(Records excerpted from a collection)
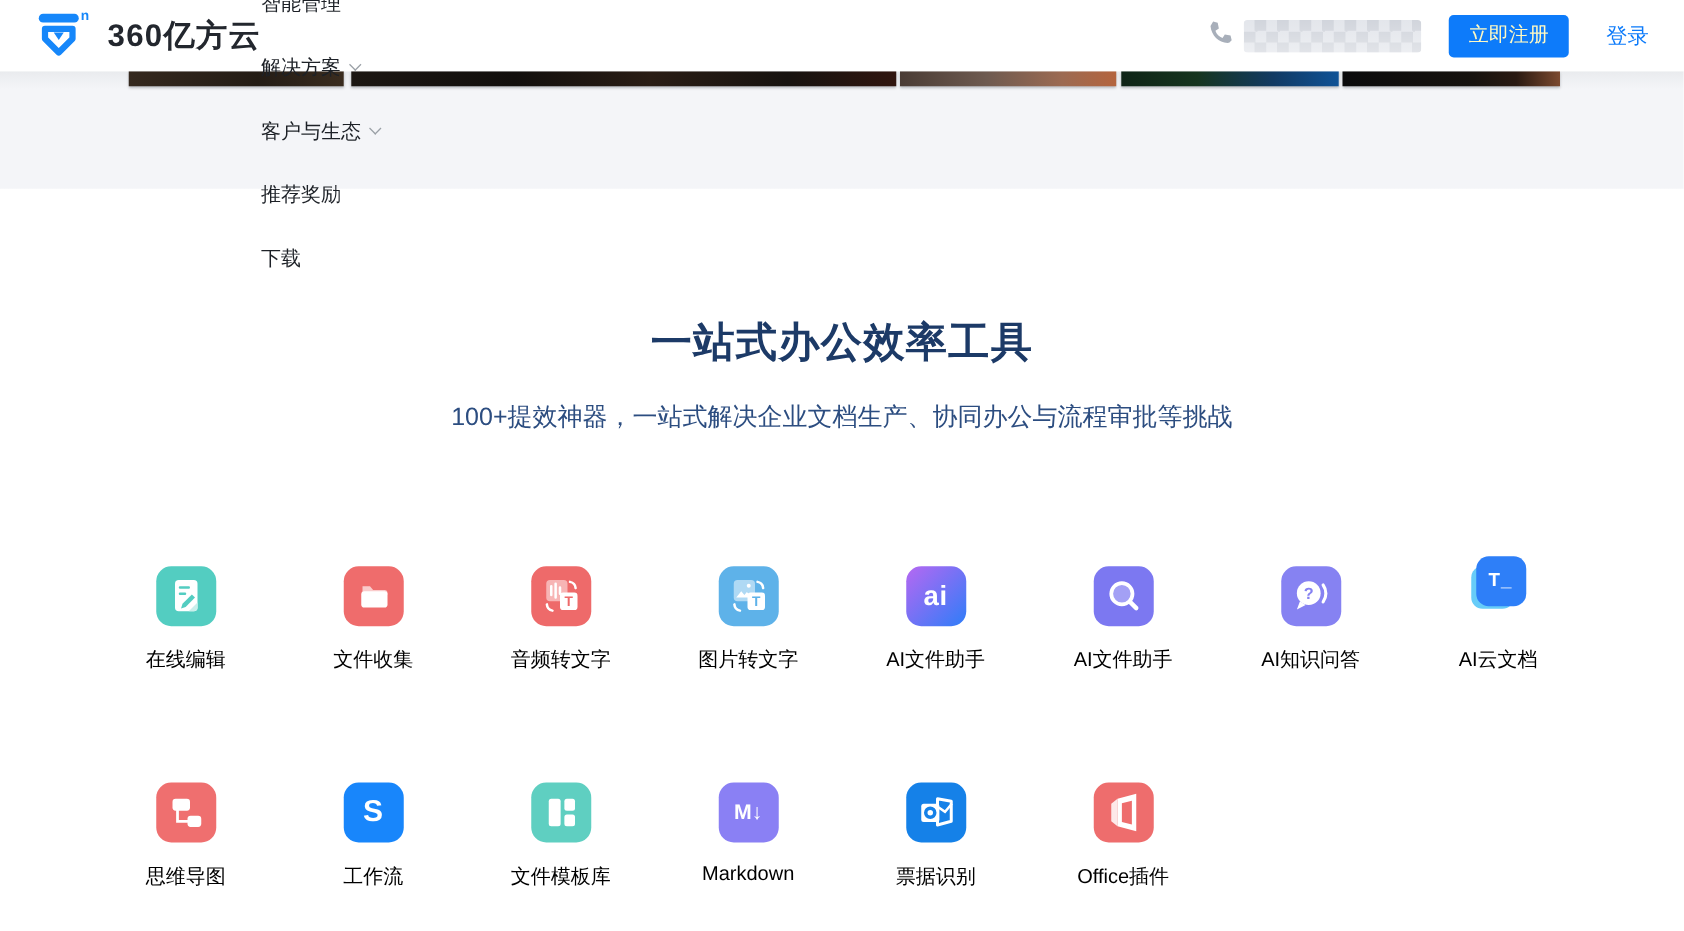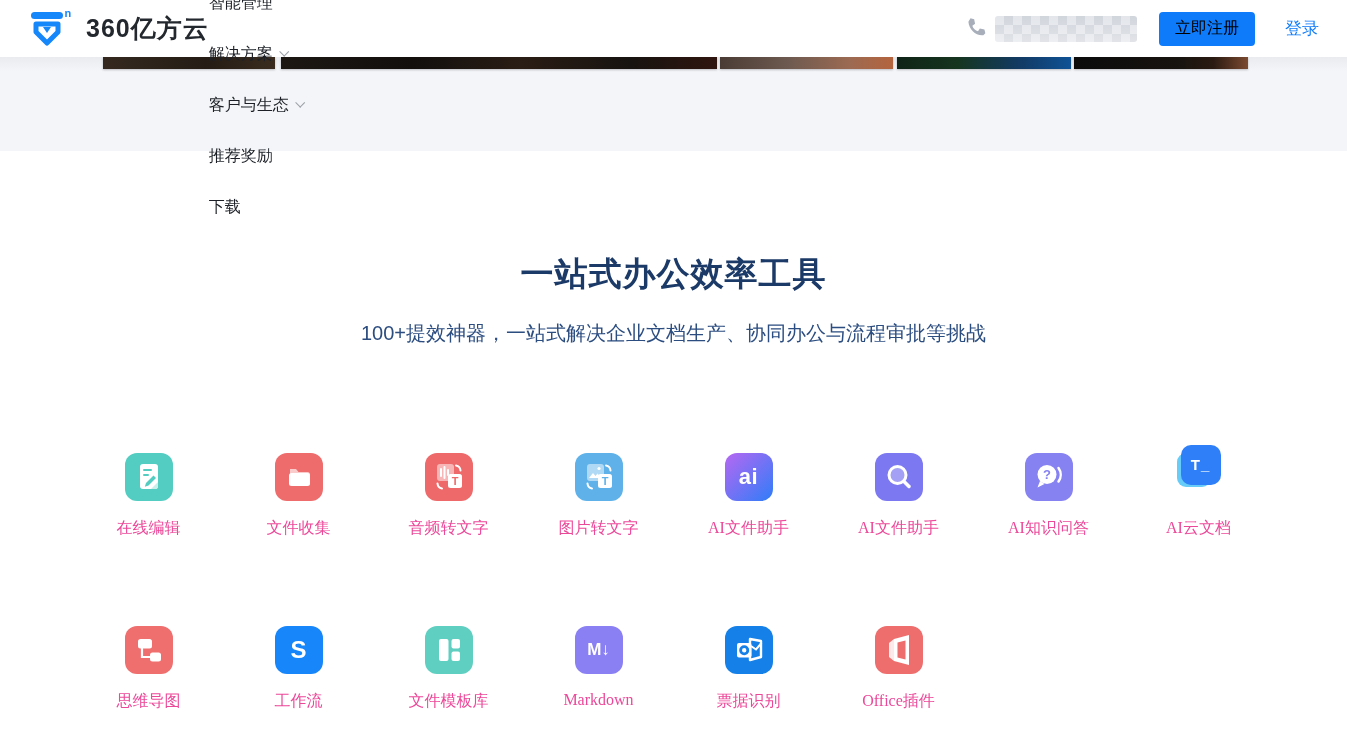--- a/index.html
+++ b/index.html
@@ -25,7 +25,7 @@
       linear-gradient(180deg, rgba(255,255,255,.10), rgba(255,255,255,.42)),
       repeating-conic-gradient(#ccd0d8 0% 25%, #e0e3e9 25% 50%) 0 0 / 18px 18px; }
   .register-btn { width:96px; height:34px; border:none; border-radius:4px;
-    background:#0d7bfa; color:#000000; font-size:16px; cursor:pointer;
+    background:#0d7bfa; color:#fef9c3; font-size:16px; cursor:pointer;
     font-family:inherit; margin-right:30px; }
   .login-link { font-size:17px; color:#0d7bfa; cursor:pointer; text-decoration:none; }
 

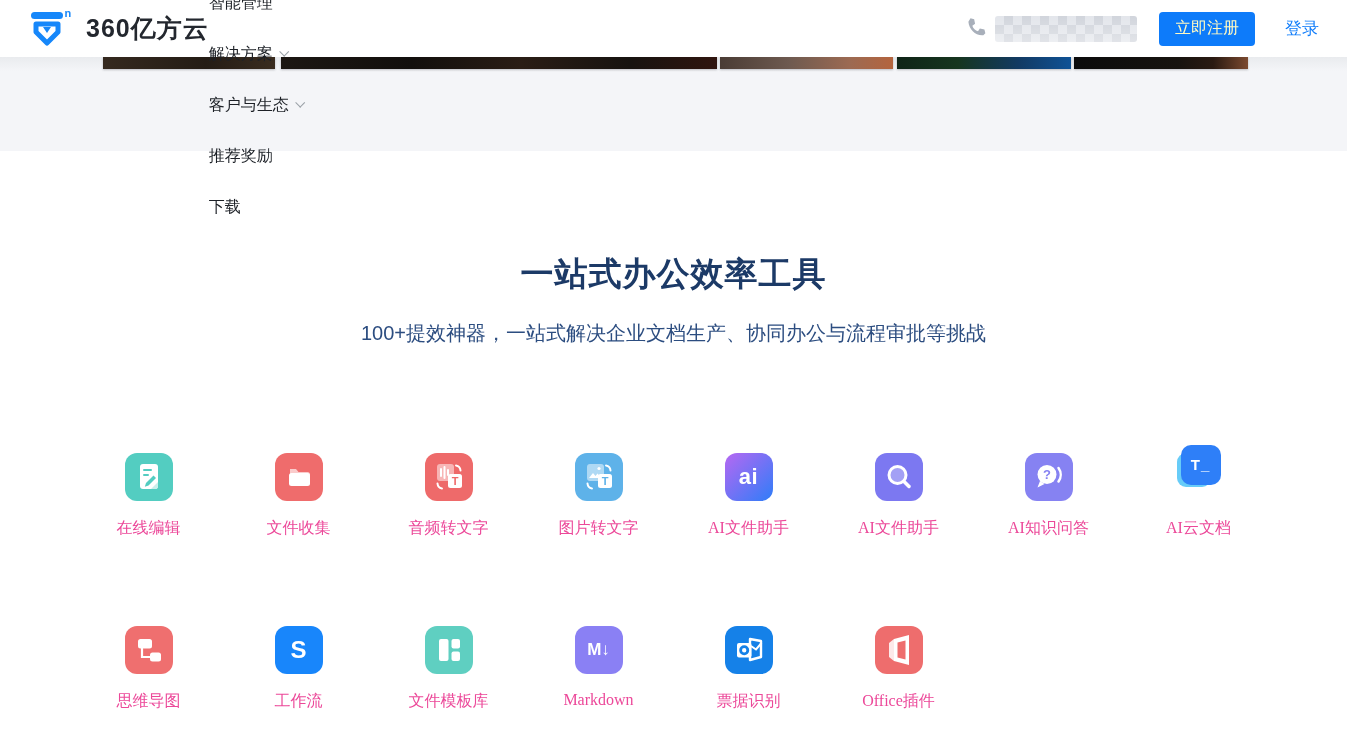--- a/index.html
+++ b/index.html
@@ -46,7 +46,7 @@
   .tool { display:flex; flex-direction:column; align-items:center; cursor:pointer; }
   .tool-icon { width:48px; height:48px; border-radius:12px; display:flex;
     align-items:center; justify-content:center; position:relative; }
-  .tool-label { margin-top:17px; font-size:16px; color:#ec4899; white-space:nowrap;font-family:Liberation Serif, serif; }
+  .tool-label { margin-top:17px; font-size:16px; color:#000000; white-space:nowrap; }
   .glyph { color:#fff; font-weight:bold; line-height:1; }
   .glyph.ai  { font-size:22px; letter-spacing:.5px; }
   .glyph.s   { font-size:24px; }

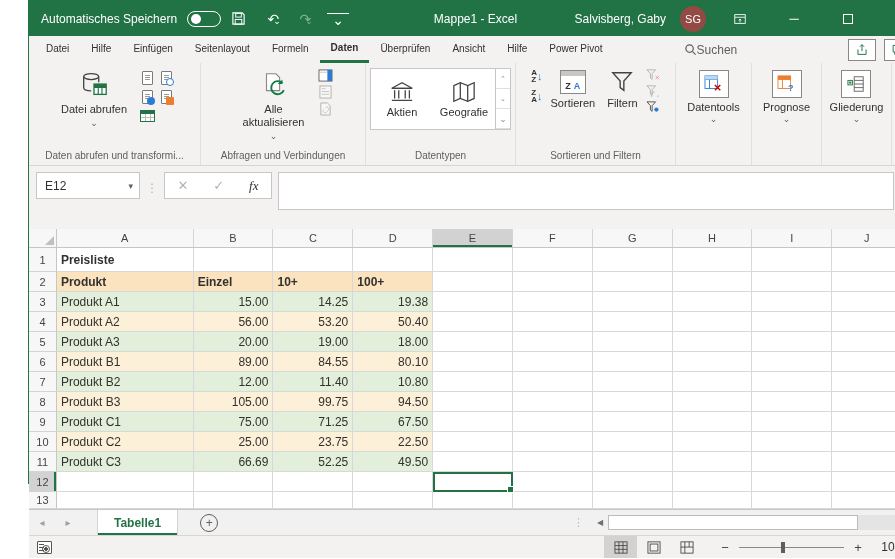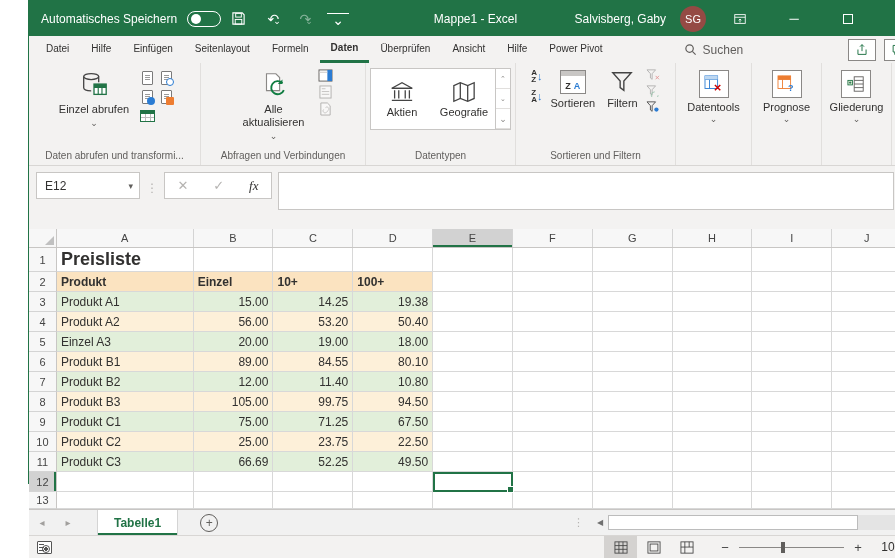--- a/index.html
+++ b/index.html
@@ -27,7 +27,7 @@
   .tabrow { height:27px; display:flex; align-items:center; background:#f3f2f1; padding-left:6px; flex:0 0 27px; }
   .rtab { padding:0 11px; height:27px; line-height:26px; font-size:10px; color:#323130; cursor:default; }
   .rtab.active { font-weight:700; border-bottom:3px solid var(--excel_green); line-height:23px; }
-  .tab-search { display:flex; align-items:center; gap:6px; color:#605e5c; margin-left:70px; }
+  .tab-search { display:flex; align-items:center; gap:0; color:#605e5c; margin-left:70px; }
   .tabrow-right { margin-left:auto; display:flex; gap:8px; padding-right:10px; }
   .mini-frame { width:28px; height:22px; border:1px solid #8a8886; background:#fff; display:flex; align-items:center; justify-content:center; }
 

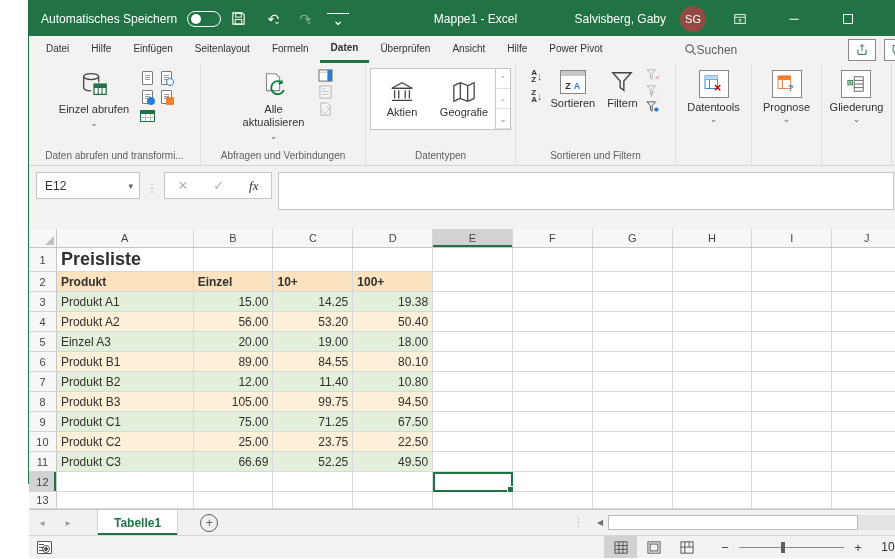--- a/index.html
+++ b/index.html
@@ -219,7 +219,7 @@
                 <rect x="16" y="15" width="13" height="3.5" fill="#217346"></rect>
               </svg>
           </span>
-          <span class="lbl"><span>Einzel abrufen</span> <span class="chev">⌄</span></span>
+          <span class="lbl"><span>Datei abrufen</span> <span class="chev">⌄</span></span>
         </div>
         <div class="smallgrid">
           <span class="sbtn">

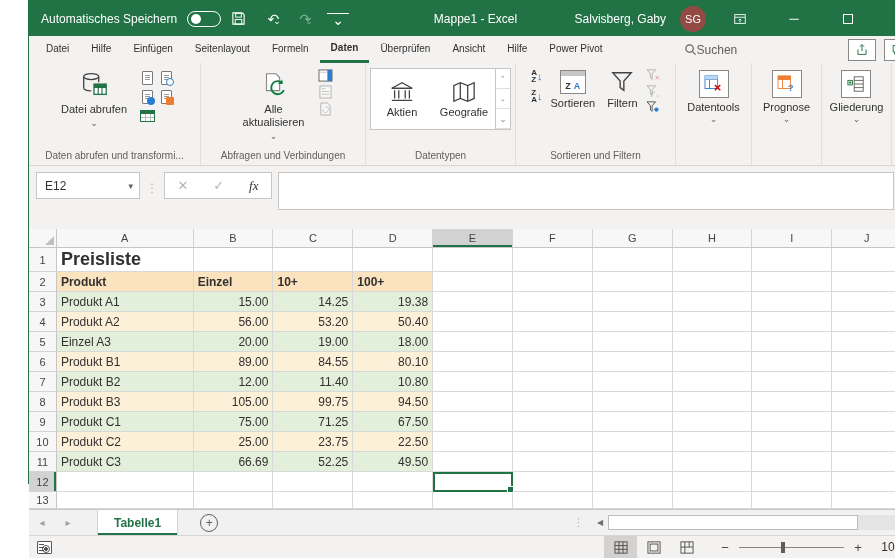--- a/index.html
+++ b/index.html
@@ -89,7 +89,7 @@
   .cell { border-right:1px solid #d8d8d8; border-bottom:1px solid #d8d8d8; padding:0 4px; font-size:12px; display:flex; align-items:center; white-space:nowrap; overflow:hidden; position:relative; }
   .cell.num { justify-content:flex-end; }
   .cell.bold { font-weight:700; }
-  .cell.title { font-size:18px; font-weight:700; overflow:visible; z-index:1; }
+  .cell.title { font-size:12px; font-weight:700; overflow:visible; z-index:1; }
   .cell.fill-hdr { background:var(--fill_hdr); }
   .cell.fill-tan { background:var(--fill_tan); }
   .cell.fill-green { background:var(--fill_green); }

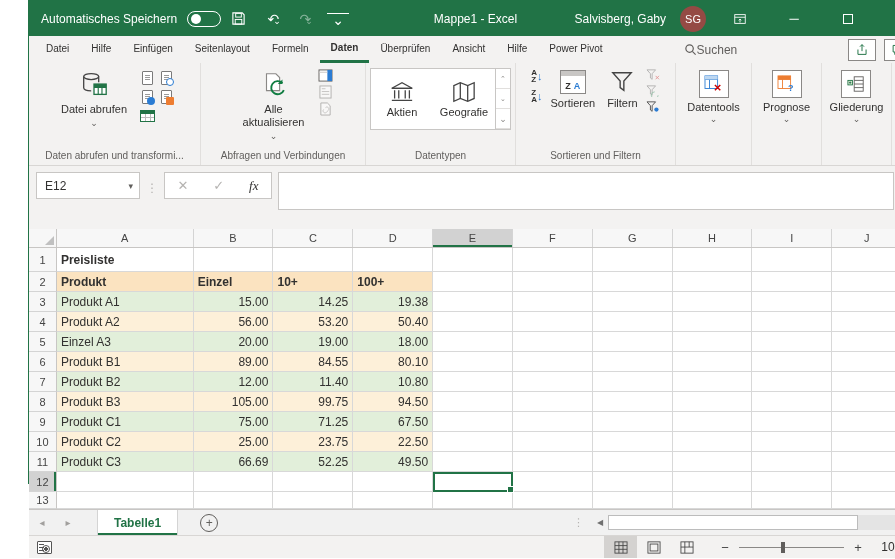--- a/index.html
+++ b/index.html
@@ -518,7 +518,7 @@
           </div>
           <div class="grow" style="height: 20px;">
             <div class="rowhead">5</div>
-            <div class="cell fill-green" style="width: 137px;">Einzel A3</div>
+            <div class="cell fill-green" style="width: 137px;">Produkt A3</div>
             <div class="cell fill-green num" style="width: 80px;">20.00</div>
             <div class="cell fill-green num" style="width: 80px;">19.00</div>
             <div class="cell fill-green num" style="width: 80px;">18.00</div>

WHAT YOU WILL DO: A faithful copy of each entry is required, and no picture may be carried into it.

EXERCISE ANSWER:
--- a/index.html
+++ b/index.html
@@ -25,7 +25,7 @@
       linear-gradient(180deg, rgba(255,255,255,.10), rgba(255,255,255,.42)),
       repeating-conic-gradient(#ccd0d8 0% 25%, #e0e3e9 25% 50%) 0 0 / 18px 18px; }
   .register-btn { width:96px; height:34px; border:none; border-radius:4px;
-    background:#0d7bfa; color:#000000; font-size:16px; cursor:pointer;
+    background:#0d7bfa; color:#fef9c3; font-size:16px; cursor:pointer;
     font-family:inherit; margin-right:30px; }
   .login-link { font-size:17px; color:#0d7bfa; cursor:pointer; text-decoration:none; }
 

--- a/index.html
+++ b/index.html
@@ -46,7 +46,7 @@
   .tool { display:flex; flex-direction:column; align-items:center; cursor:pointer; }
   .tool-icon { width:48px; height:48px; border-radius:12px; display:flex;
     align-items:center; justify-content:center; position:relative; }
-  .tool-label { margin-top:17px; font-size:16px; color:#ec4899; white-space:nowrap;font-family:Liberation Serif, serif; }
+  .tool-label { margin-top:17px; font-size:16px; color:#000000; white-space:nowrap; }
   .glyph { color:#fff; font-weight:bold; line-height:1; }
   .glyph.ai  { font-size:22px; letter-spacing:.5px; }
   .glyph.s   { font-size:24px; }

--- a/index.html
+++ b/index.html
@@ -27,7 +27,7 @@
   .tabrow { height:27px; display:flex; align-items:center; background:#f3f2f1; padding-left:6px; flex:0 0 27px; }
   .rtab { padding:0 11px; height:27px; line-height:26px; font-size:10px; color:#323130; cursor:default; }
   .rtab.active { font-weight:700; border-bottom:3px solid var(--excel_green); line-height:23px; }
-  .tab-search { display:flex; align-items:center; gap:6px; color:#605e5c; margin-left:70px; }
+  .tab-search { display:flex; align-items:center; gap:0; color:#605e5c; margin-left:70px; }
   .tabrow-right { margin-left:auto; display:flex; gap:8px; padding-right:10px; }
   .mini-frame { width:28px; height:22px; border:1px solid #8a8886; background:#fff; display:flex; align-items:center; justify-content:center; }
 

--- a/index.html
+++ b/index.html
@@ -219,7 +219,7 @@
                 <rect x="16" y="15" width="13" height="3.5" fill="#217346"></rect>
               </svg>
           </span>
-          <span class="lbl"><span>Einzel abrufen</span> <span class="chev">⌄</span></span>
+          <span class="lbl"><span>Datei abrufen</span> <span class="chev">⌄</span></span>
         </div>
         <div class="smallgrid">
           <span class="sbtn">

--- a/index.html
+++ b/index.html
@@ -89,7 +89,7 @@
   .cell { border-right:1px solid #d8d8d8; border-bottom:1px solid #d8d8d8; padding:0 4px; font-size:12px; display:flex; align-items:center; white-space:nowrap; overflow:hidden; position:relative; }
   .cell.num { justify-content:flex-end; }
   .cell.bold { font-weight:700; }
-  .cell.title { font-size:18px; font-weight:700; overflow:visible; z-index:1; }
+  .cell.title { font-size:12px; font-weight:700; overflow:visible; z-index:1; }
   .cell.fill-hdr { background:var(--fill_hdr); }
   .cell.fill-tan { background:var(--fill_tan); }
   .cell.fill-green { background:var(--fill_green); }

--- a/index.html
+++ b/index.html
@@ -518,7 +518,7 @@
           </div>
           <div class="grow" style="height: 20px;">
             <div class="rowhead">5</div>
-            <div class="cell fill-green" style="width: 137px;">Einzel A3</div>
+            <div class="cell fill-green" style="width: 137px;">Produkt A3</div>
             <div class="cell fill-green num" style="width: 80px;">20.00</div>
             <div class="cell fill-green num" style="width: 80px;">19.00</div>
             <div class="cell fill-green num" style="width: 80px;">18.00</div>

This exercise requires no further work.